▶ _AIM OF THE TASK_
When checking the entries below, count every line with the word "some", then give only that number.

Content revision data:

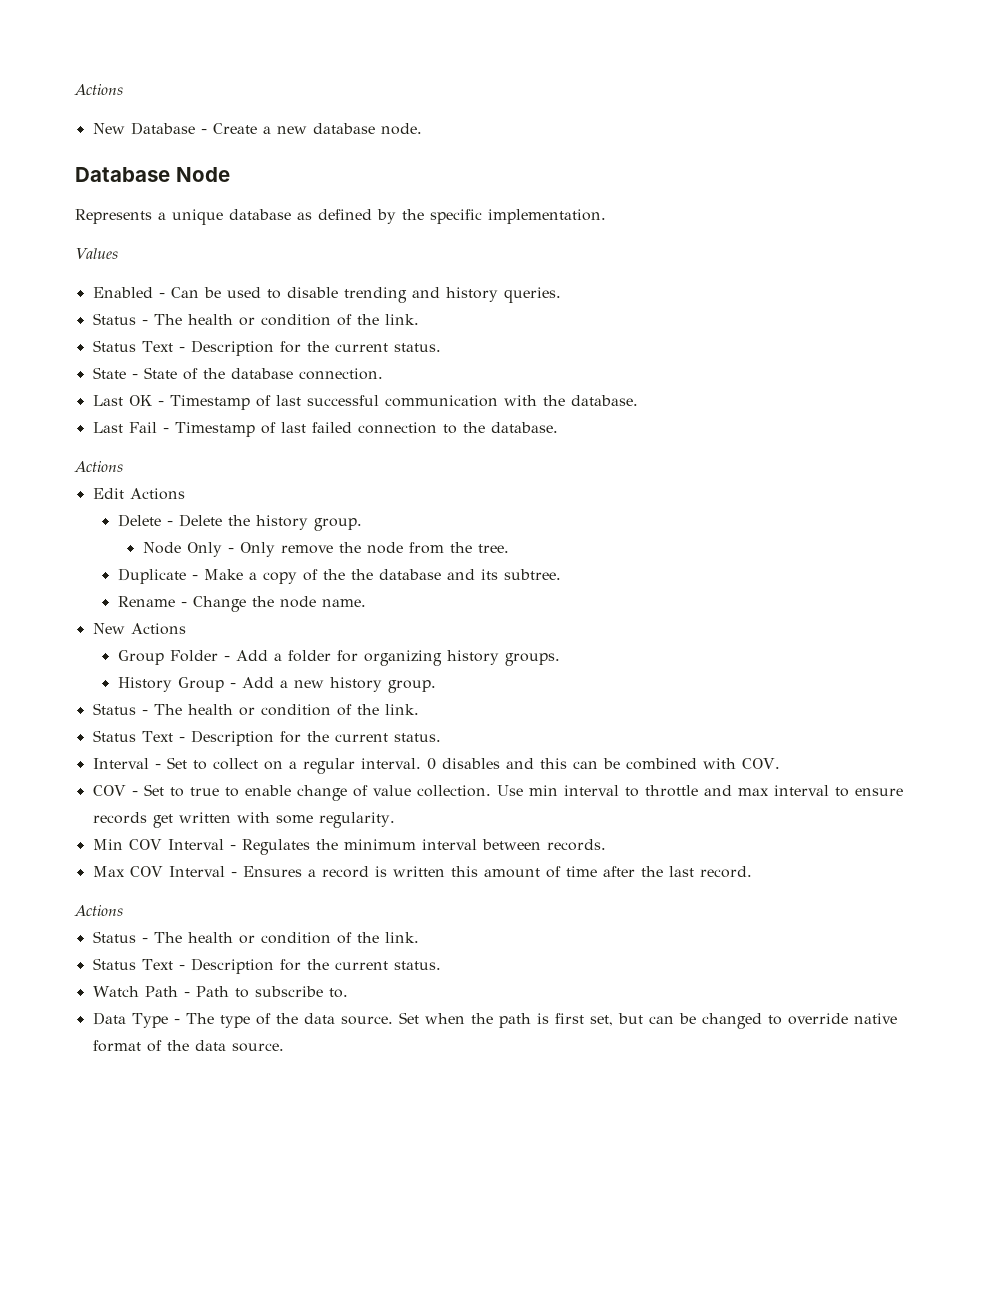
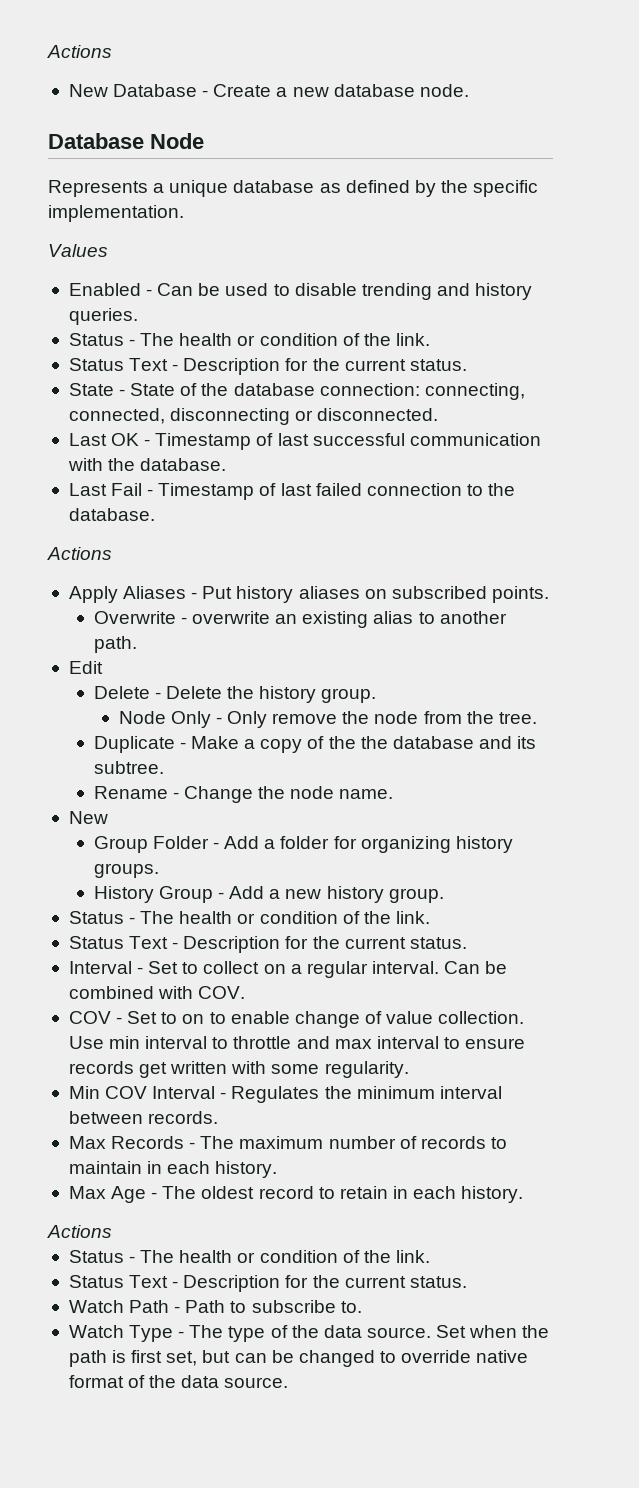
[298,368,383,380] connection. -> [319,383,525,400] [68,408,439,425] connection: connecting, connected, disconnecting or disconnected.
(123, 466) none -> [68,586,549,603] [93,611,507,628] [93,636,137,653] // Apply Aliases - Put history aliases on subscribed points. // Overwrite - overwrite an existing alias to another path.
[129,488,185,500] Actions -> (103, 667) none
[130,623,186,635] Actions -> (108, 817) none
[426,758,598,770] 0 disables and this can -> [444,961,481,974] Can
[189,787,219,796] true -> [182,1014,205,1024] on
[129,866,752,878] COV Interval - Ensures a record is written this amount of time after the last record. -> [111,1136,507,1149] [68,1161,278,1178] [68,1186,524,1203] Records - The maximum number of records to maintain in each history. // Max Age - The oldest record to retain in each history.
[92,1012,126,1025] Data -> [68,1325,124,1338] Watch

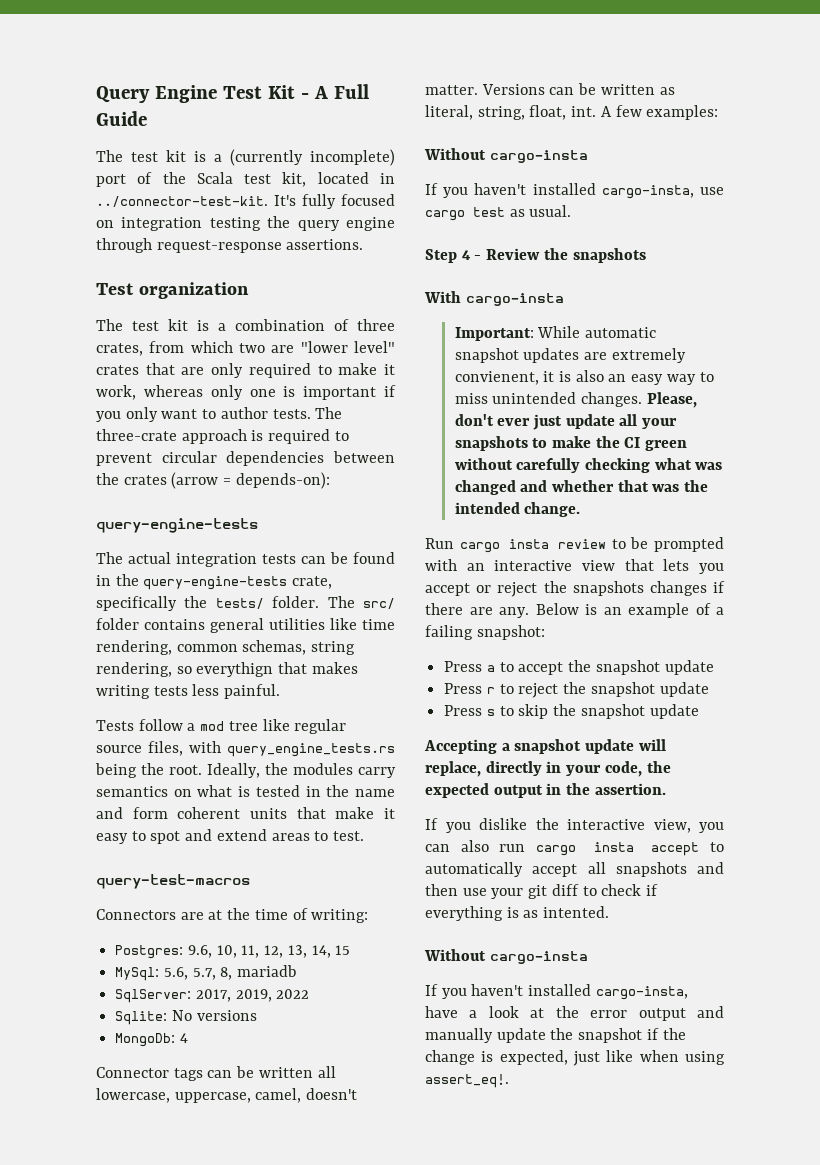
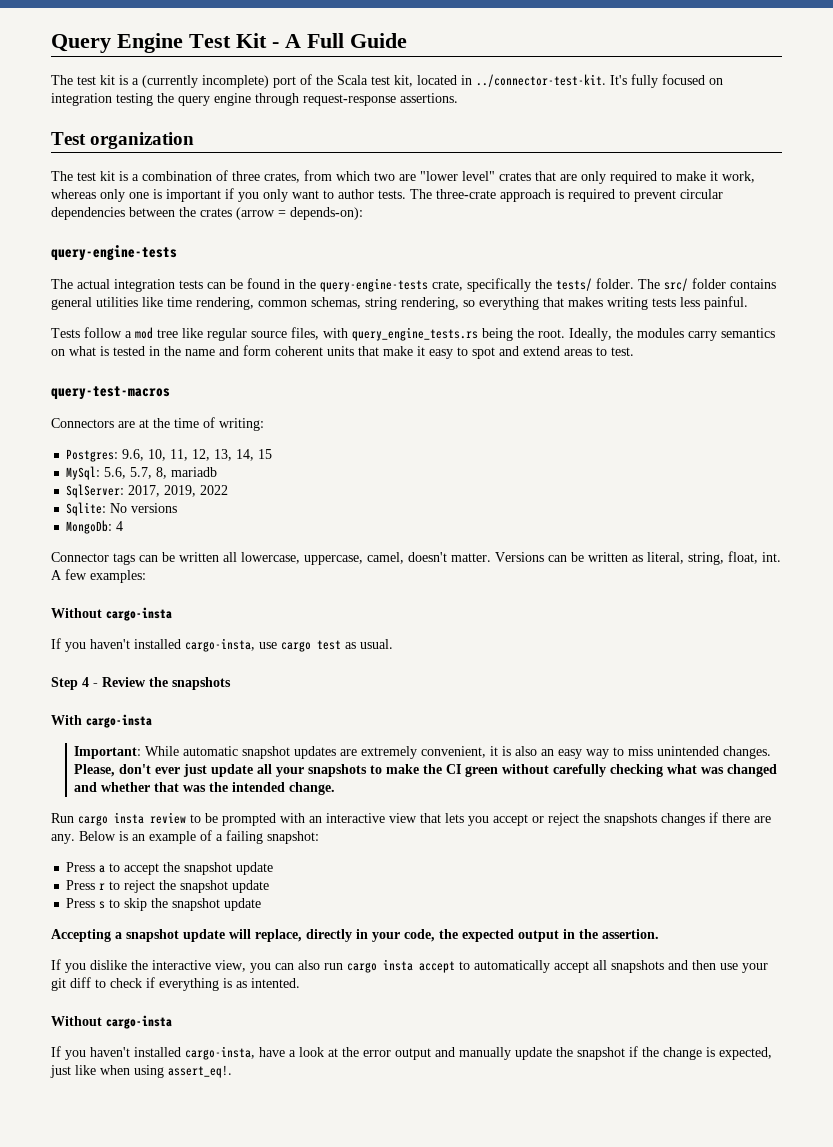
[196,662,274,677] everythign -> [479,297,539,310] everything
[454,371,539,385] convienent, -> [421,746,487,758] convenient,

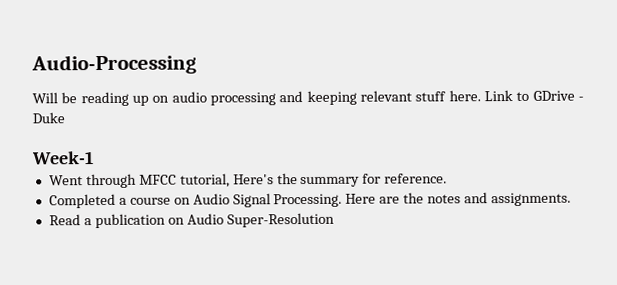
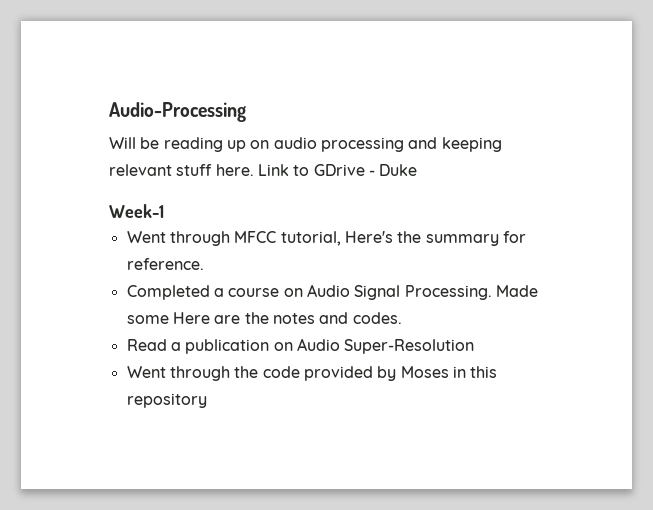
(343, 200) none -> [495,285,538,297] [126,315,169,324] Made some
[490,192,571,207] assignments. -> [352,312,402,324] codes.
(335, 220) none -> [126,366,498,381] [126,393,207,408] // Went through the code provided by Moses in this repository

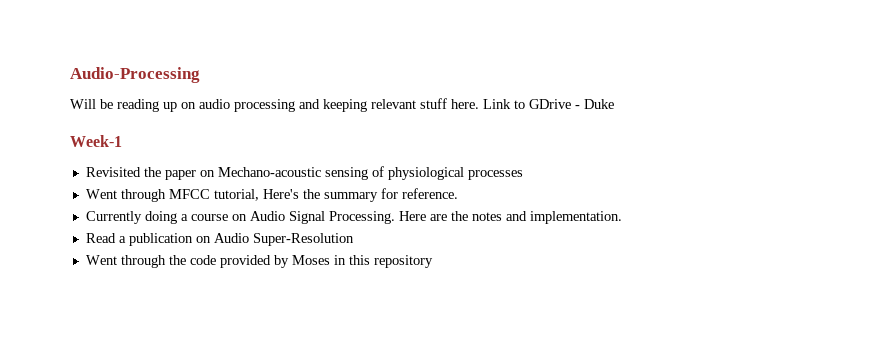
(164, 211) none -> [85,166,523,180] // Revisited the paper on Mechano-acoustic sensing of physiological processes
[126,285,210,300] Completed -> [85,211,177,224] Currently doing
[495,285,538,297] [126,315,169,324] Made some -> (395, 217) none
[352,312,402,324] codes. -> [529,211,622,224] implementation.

▶ _EXERCISE ANSWER_
2